A. Fluvio-maritime et accessibilité des voies navigables.

Charlier et Fohal (2005) étudient l’avant pays nautique de quatre ports intérieurs ayant des activités fluvio-maritimes : Bruxelles, Duisbourg, Liège et Paris. Les auteurs démontrent que le concept d’avant pays nautique s’applique également aux ports intérieurs. Vigarié (1979) définit le concept d’avant pays nautique comme étant : « la partie de l’espace océanique universel couverte par les routes maritimes avec lesquelles ce port est en relation durable ». Il s’agit de l’ensemble des relations maritimes qu’un port côtier ou intérieur développe avec d’autres ports.

L’avant pays maritime est proche du concept d’aire de navigation que nous avons développé auparavant : la zone géographique (maritime) qu’il est possible de desservir avec des navires fluvio-maritimes au départ d’un port intérieur dans des conditions économiques attractives.

Charlier et Fohal (2005) appliquent pour la première fois le concept d’avant pays à des ports intérieurs. Ils établissent une cartographie des relations maritimes pour chacun des ports étudiés. Leur travail s’appuie sur une base de données reprenant l’ensemble des trafics maritimes par origine/destination, nature des cargaisons (type de produits et poids) de chacune des quatre autorités portuaires.

Ils calculent par la suite des indices de spécialisation permettant d’identifier à l’import comme à l’export les catégories de produits ou les pays sur ou sous-représentés par rapport à la moyenne de l’échantillon considéré.
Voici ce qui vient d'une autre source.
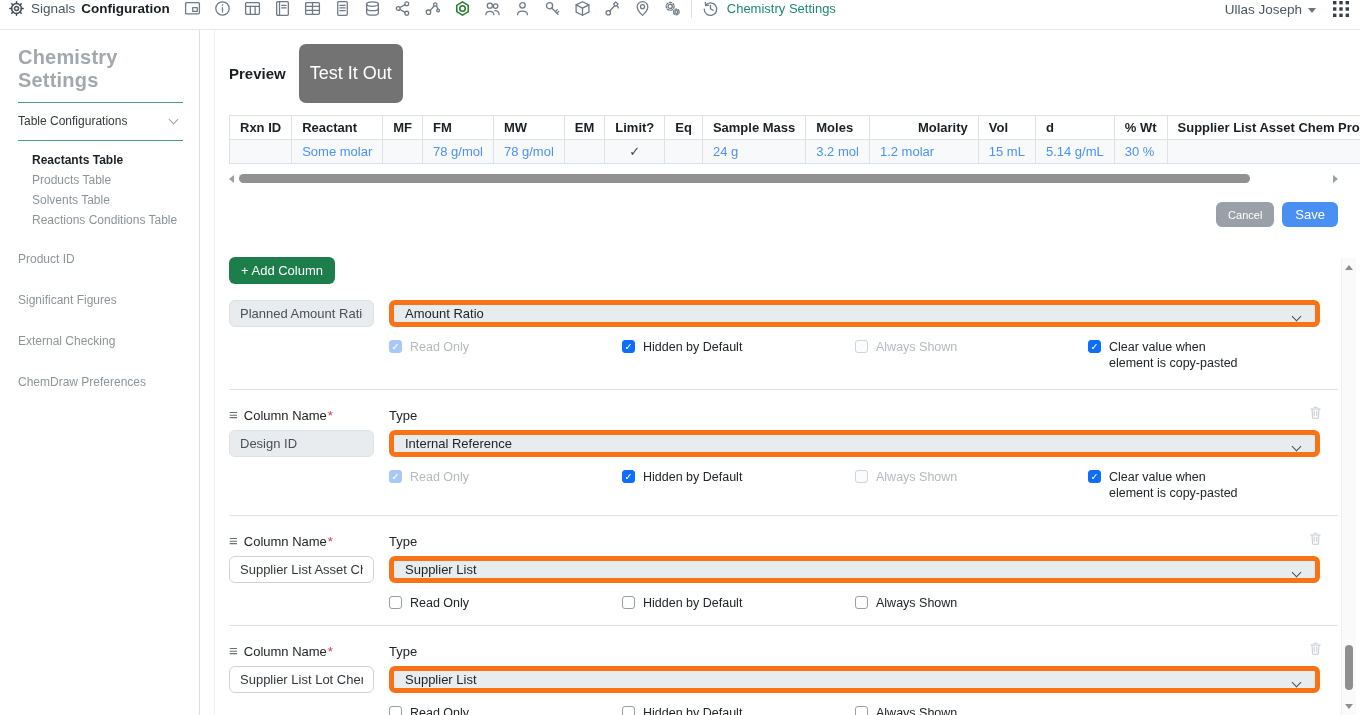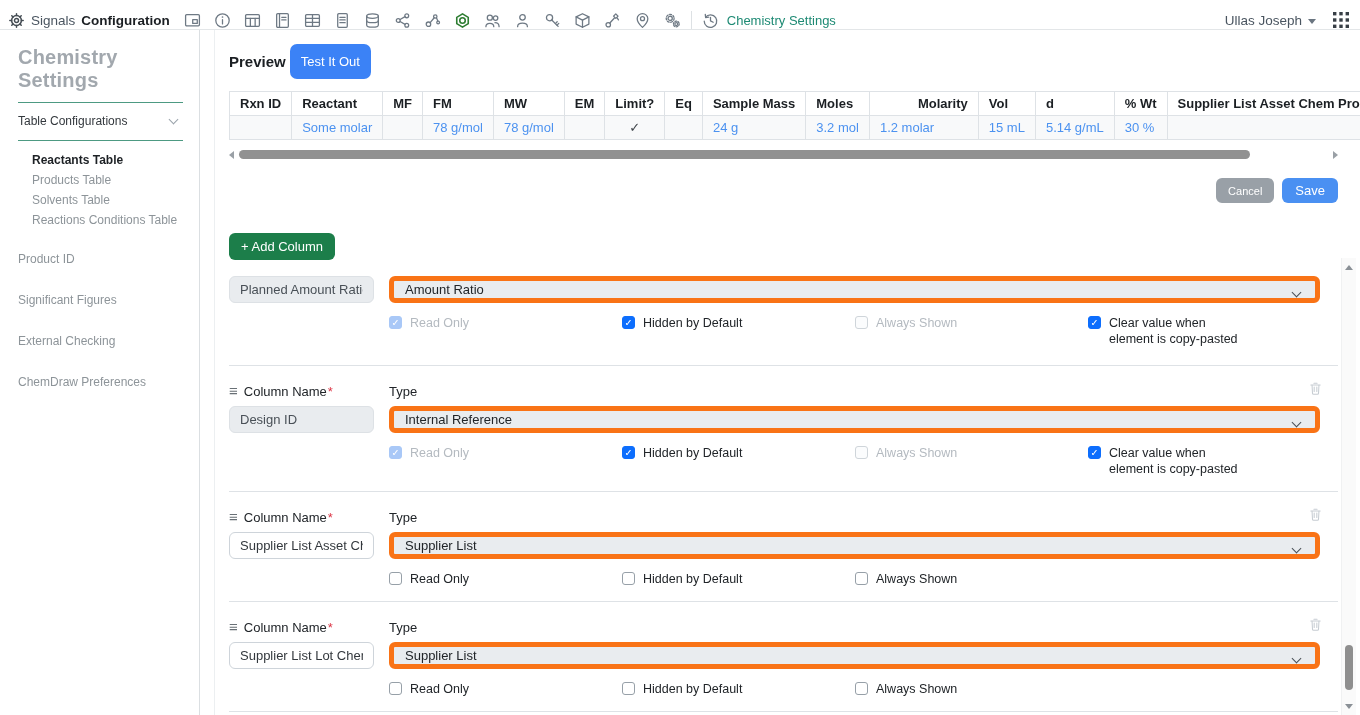--- a/index.html
+++ b/index.html
@@ -1,20 +1,20 @@
 <!DOCTYPE html>
 <html><head>
 <meta charset="utf-8">
 <style>
   * { margin:0; padding:0; box-sizing:border-box; }
   html,body { width:1360px; height:715px; overflow:hidden; background:#fff;
     font-family:"Liberation Sans","DejaVu Sans",sans-serif; color:#212529; }
 
   
-  .navbar { height:30px; display:flex; align-items:flex-end; padding:0 10px 0 8px;
+  .navbar { height:30px; display:flex; align-items:flex-start; padding:0 10px 0 8px;
     border-bottom:1px solid #e3e6e8; background:#fff; }
   .brand { display:flex; align-items:center; gap:6px; margin-right:14px; cursor:pointer; }
   .brand .app { font-size:13.5px; color:#4a5560; }
   .brand .section { font-size:13.5px; font-weight:bold; color:#1b1f23; }
   .nav-icons { display:flex; align-items:center; gap:13px; }
   .nav-icon { width:17px; height:17px; display:inline-flex; cursor:pointer; }
   .nav-icon svg { width:17px; height:17px; stroke:#6e7984; fill:none; stroke-width:1.2;
     stroke-linecap:round; stroke-linejoin:round; }
   .nav-icon.green svg { stroke:#2e7d32; stroke-width:1.5; }
   .nav-divider { width:1px; height:18px; background:#dde1e4; margin:0 10px; }
@@ -38,25 +38,25 @@
     transform:rotate(45deg); margin-right:4px; margin-top:-3px; }
   .sb-sublist { list-style:none; margin:8px 0 0 14px; }
   .sb-sublist li { font-size:12px; color:#8d9499; line-height:20px; cursor:pointer; }
   .sb-sublist li.active { color:#1d2125; font-weight:bold; }
   .sb-items { list-style:none; margin-top:22px; }
   .sb-items li { font-size:12px; color:#8d9499; margin-bottom:27px; cursor:pointer; }
 
   
   .main { flex:1; position:relative; margin-left:14px; box-shadow:inset 1px 0 0 #eceff1;
     padding:14px 22px 0 15px; overflow:hidden; }
-  .preview-head { display:flex; align-items:center; gap:4px; }
+  .preview-head { display:flex; align-items:center; gap:13px; }
   .preview-title { font-size:15px; font-weight:bold; color:#1b1f23; }
   .btn { border:none; border-radius:6px; color:#fff; cursor:pointer;
     font-family:"Liberation Sans","DejaVu Sans",sans-serif; }
-  .btn-test { background:#3b82f6; font-size:13px; padding:10px 11px; border-radius:7px; }
+  .btn-test { background:#737373; font-size:18px; padding:19px 11px; border-radius:7px; }
   .btn-cancel { background:#99a0a7; font-size:11px; padding:5px 12px; }
   .btn-save { background:#4a90f2; font-size:13px; padding:5px 13px; }
   .btn-add { background:#1c7e4a; font-size:13px; padding:6px 12px; margin-top:30px; }
 
   
   .tbl-wrap { margin-top:12px; margin-right:-22px; overflow:hidden; }
   table.preview { border-collapse:collapse; table-layout:fixed; }
   table.preview th, table.preview td { border:1px solid #dee2e6; height:24px; padding:0 10px;
     font-size:13px; text-align:left; white-space:nowrap; overflow:hidden; }
   table.preview th { font-weight:bold; color:#1b1f23; background:#fff; }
Leur analyse des trafics fluvio-maritimes comprend également un graphe d’accessibilité des voies navigables européennes : graphique repris ci-dessous.

Graphique 18 : Accessibilité des voies navigables européennes (CIEM 2005).
Graphique 18 : Accessibilité des voies navigables européennes (CIEM 2005).

Source ; Charlier et Fohal (2005).

Charlier et Fohal (2005) mesurent cette accessibilité par le nombre de navires fluvio-maritimes susceptibles de naviguer sur les différentes voies d’eau considérées. Elle dépend du gabarit de chaque infrastructure fluviale : tirant d’eau, tirant d’air et dimensions des écluses – longueur et largeur des sas d’écluses. Cette analyse de l’accessibilité est réalisée à partir d’une base de données regroupant l’ensemble de la flotte fluvio-maritime européenne.

Le canal de Manchester est l’infrastructure capable d’accueillir le plus grand nombre d’unités avec plus de 2.200 navires fluvio-maritimes. Le bassin Rhône-Saône se classe quasiment au dernier rang des voies navigables européennes, avec seulement une trentaine de navires susceptibles de fréquenter l’axe.

Paradoxalement il n’existe pas de relation entre le dimensionnement de l’infrastructure et ses trafics. « En 2004, le port de Bruxelles a réalisé un trafic maritime inférieur à 100.000 tonnes, contre plus de 1.400.000 t pour le port de Duisbourg et 400.000 t pour celui de Paris » Charlier et Fohal (2005), le canal de Bruxelles se situe au second rang en termes d’accessibilité quant au Rhin, il est accessible à moins de 500 navires fluvio-maritimes. Dans le même ordre d’idées, le bassin Rhône-Saône réalise un trafic supérieur à celui de la Seine pourtant bien plus accessible. En 2005, le trafic fluvio-maritime sur Rhône-Saône a atteint 855.000 tonnes contre moins de 450.000 tonnes sur la Seine. Le bassin rhodanien est certes mal classé dans l’analyse d’accessibilité, il est cependant hétérogène. Arles peut accueillir des navires à pleine charge jusqu’à 3.000 tpl (tonnes de port en lourd) contre seulement 1.300 tpl pour Chalon.